Work required
Can you output the records below exactly as they are written?

Recorded data

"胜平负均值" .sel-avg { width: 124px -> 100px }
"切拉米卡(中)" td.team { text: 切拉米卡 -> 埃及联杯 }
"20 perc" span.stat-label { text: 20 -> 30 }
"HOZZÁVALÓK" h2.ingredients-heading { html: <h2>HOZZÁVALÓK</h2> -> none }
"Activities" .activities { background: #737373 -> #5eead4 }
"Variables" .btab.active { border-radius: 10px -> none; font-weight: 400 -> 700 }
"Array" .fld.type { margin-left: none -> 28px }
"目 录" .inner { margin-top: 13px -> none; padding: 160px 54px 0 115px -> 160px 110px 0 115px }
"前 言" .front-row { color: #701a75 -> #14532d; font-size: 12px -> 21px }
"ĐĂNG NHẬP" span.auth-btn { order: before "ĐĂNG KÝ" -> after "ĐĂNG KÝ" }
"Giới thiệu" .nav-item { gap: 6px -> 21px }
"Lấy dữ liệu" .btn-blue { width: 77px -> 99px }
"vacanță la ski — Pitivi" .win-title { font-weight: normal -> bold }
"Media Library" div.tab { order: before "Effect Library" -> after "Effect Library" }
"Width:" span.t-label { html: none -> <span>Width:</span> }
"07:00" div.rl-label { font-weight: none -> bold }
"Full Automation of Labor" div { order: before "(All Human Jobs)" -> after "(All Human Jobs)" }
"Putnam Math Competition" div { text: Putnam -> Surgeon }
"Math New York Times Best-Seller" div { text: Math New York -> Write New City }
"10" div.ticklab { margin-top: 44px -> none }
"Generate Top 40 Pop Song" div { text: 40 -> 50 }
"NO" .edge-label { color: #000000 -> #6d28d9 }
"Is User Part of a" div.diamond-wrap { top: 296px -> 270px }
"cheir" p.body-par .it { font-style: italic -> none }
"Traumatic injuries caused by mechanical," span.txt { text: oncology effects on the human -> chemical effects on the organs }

Result of this exercise
"胜平负均值" .sel-avg { width: 124px -> 100px }
"切拉米卡(中)" td.team { text: 切拉米卡 -> 埃及联杯 }
"20 perc" span.stat-label { text: 20 -> 30 }
"HOZZÁVALÓK" h2.ingredients-heading { html: <h2>HOZZÁVALÓK</h2> -> none }
"Activities" .activities { background: #737373 -> #5eead4 }
"Variables" .btab.active { border-radius: 10px -> none; font-weight: 400 -> 700 }
"Array" .fld.type { margin-left: none -> 28px }
"目 录" .inner { margin-top: 13px -> none; padding: 160px 54px 0 115px -> 160px 110px 0 115px }
"前 言" .front-row { color: #701a75 -> #14532d; font-size: 12px -> 21px }
"ĐĂNG NHẬP" span.auth-btn { order: before "ĐĂNG KÝ" -> after "ĐĂNG KÝ" }
"Giới thiệu" .nav-item { gap: 6px -> 21px }
"Lấy dữ liệu" .btn-blue { width: 77px -> 99px }
"vacanță la ski — Pitivi" .win-title { font-weight: normal -> bold }
"Media Library" div.tab { order: before "Effect Library" -> after "Effect Library" }
"Width:" span.t-label { html: none -> <span>Width:</span> }
"07:00" div.rl-label { font-weight: none -> bold }
"Full Automation of Labor" div { order: before "(All Human Jobs)" -> after "(All Human Jobs)" }
"Putnam Math Competition" div { text: Putnam -> Surgeon }
"Math New York Times Best-Seller" div { text: Math New York -> Write New City }
"10" div.ticklab { margin-top: 44px -> none }
"Generate Top 40 Pop Song" div { text: 40 -> 50 }
"NO" .edge-label { color: #000000 -> #6d28d9 }
"Is User Part of a" div.diamond-wrap { top: 296px -> 270px }
"cheir" p.body-par .it { font-style: italic -> none }
"Traumatic injuries caused by mechanical," span.txt { text: oncology effects on the human -> chemical effects on the organs }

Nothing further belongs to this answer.